1.  Would the tank be in intimate contact with the ground (to get a bit of heat transfer)?
2.  Would you be adding/removing water during the winter?
3.  Can part of the tank freeze and it still be ok?
4.  What's your average temperature (not high or low) in January?

My initial guess is that there isn't a size that will keep from freezing up on you.  All lakes around here are buried fairly deep and still freeze the top couple of feet  I know a guy who runs the water department for a decent sized city in central WI.  I asked him how they keep water towers from freezing.  They do it by periodically changing the height of the water to break the ice that forms and in the process introduce new "warm" 45 degree water to the tower.  

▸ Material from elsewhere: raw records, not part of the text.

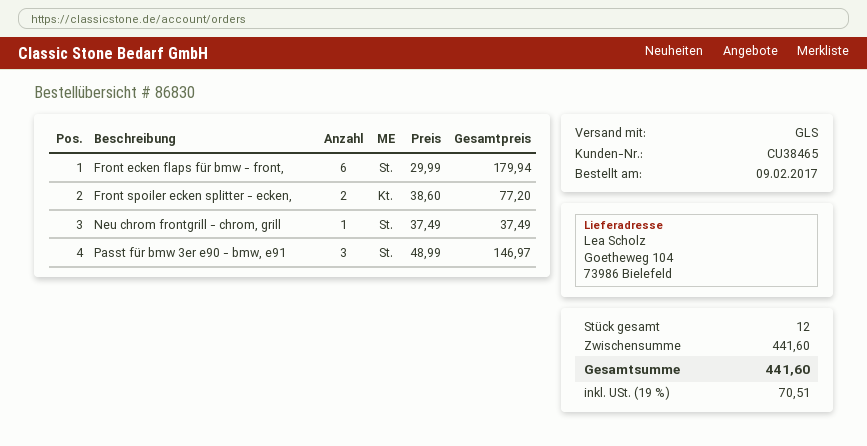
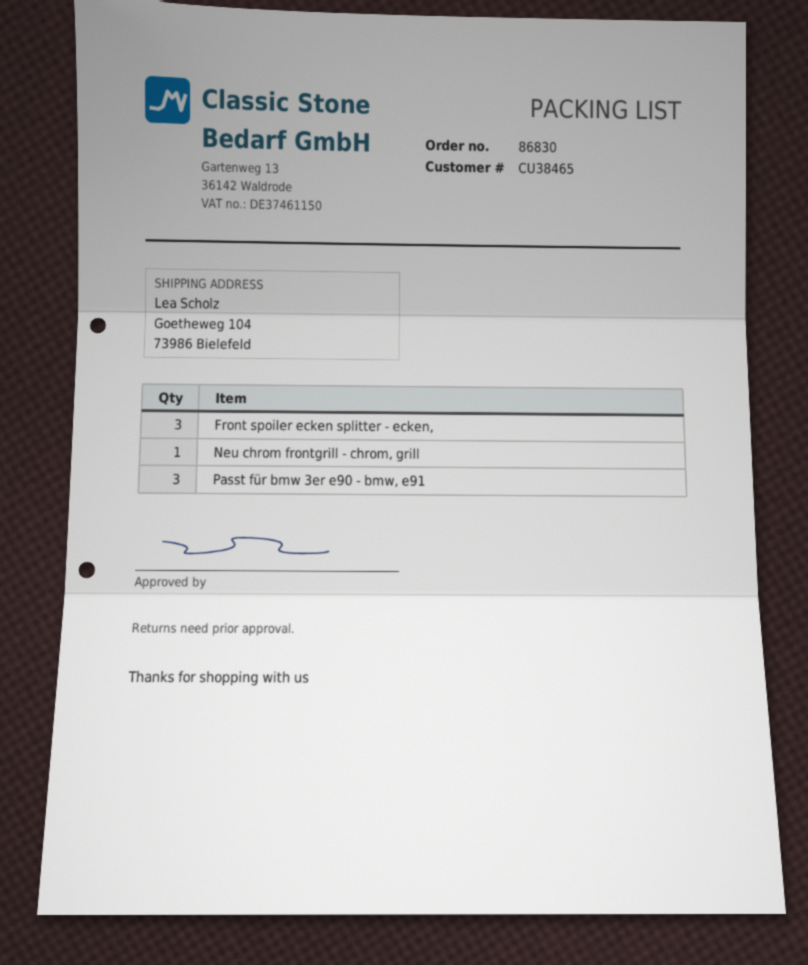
Front ecken flaps für bmw - front,: 6 -> none
Front spoiler ecken splitter - ecken,: 2 -> 3

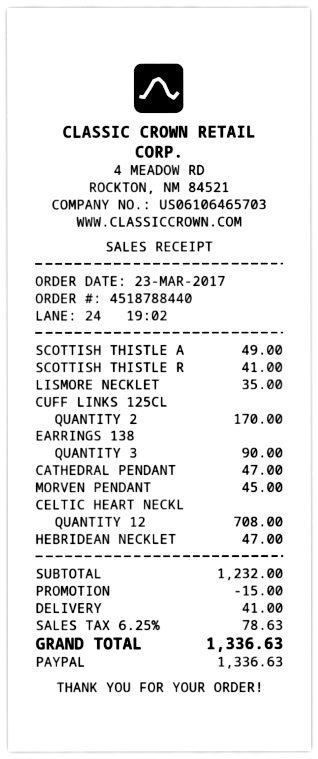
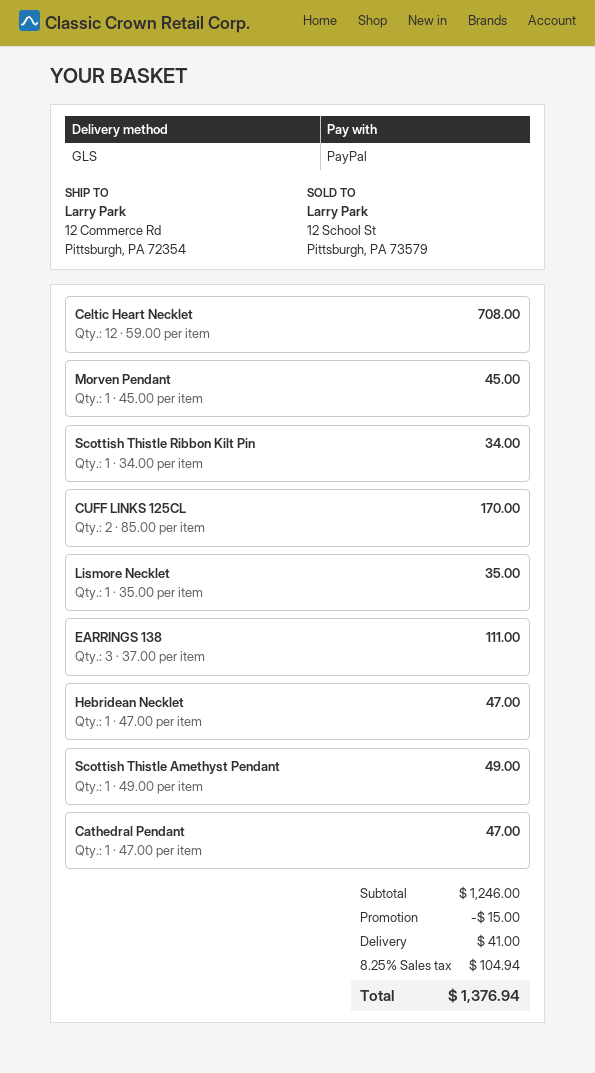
SCOTTISH THISTLE R: 1 for 41.00 -> 1 for 34.00
EARRINGS 138: 3 for 90.00 -> 3 for 111.00
subtotal: 1232.00 -> 1246.00
tax: 6.25% = 78.63 -> 8.25% = 104.94
total: 1336.63 -> 1376.94

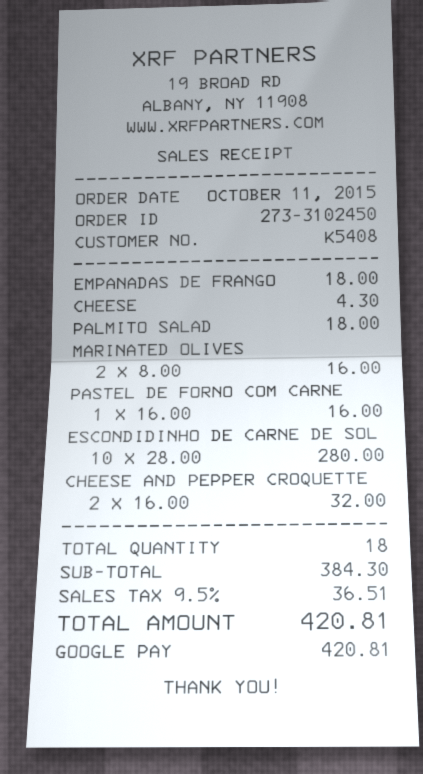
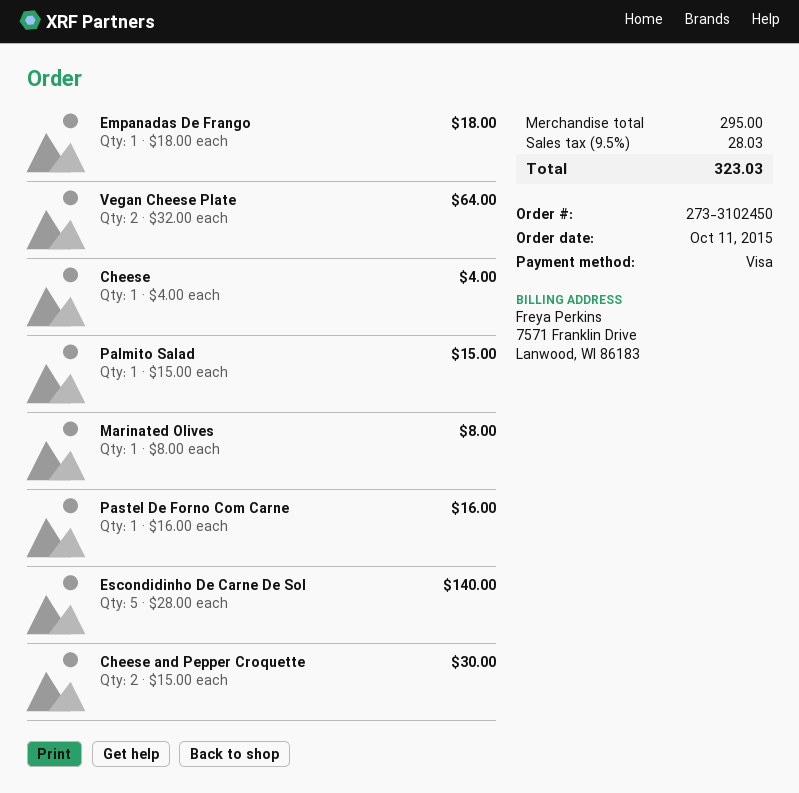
payment method: Google Pay -> Visa
CHEESE: 1 x 4.30 = 4.30 -> 1 x 4.00 = 4.00
PALMITO SALAD: 1 x 18.00 = 18.00 -> 1 x 15.00 = 15.00
MARINATED OLIVES: 2 x 8.00 = 16.00 -> 1 x 8.00 = 8.00
ESCONDIDINHO DE CARNE DE SOL: 10 x 28.00 = 280.00 -> 5 x 28.00 = 140.00
CHEESE AND PEPPER CROQUETTE: 2 x 16.00 = 32.00 -> 2 x 15.00 = 30.00
Vegan Cheese Plate: none -> 2 x 32.00 = 64.00
subtotal: 384.30 -> 295.00
tax: 9.5% = 36.51 -> 9.5% = 28.03
total: 420.81 -> 323.03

Insulating the tank would resist the flow of heat out of the tank but not prevent it.  So day after day the temperature will drop to meet some ratio of the ground temp under the tank and the air temp around the tank.  IE, if the average air temp is 10 and the ground temp is 40 and 75% of the tank is exposed to air and 25% is exposed to ground, the tank should eventually reach around 17.5 degrees.  Insulation would help but I don't think the amount of slightly warm heat from the ground would overcome the loss out the sides.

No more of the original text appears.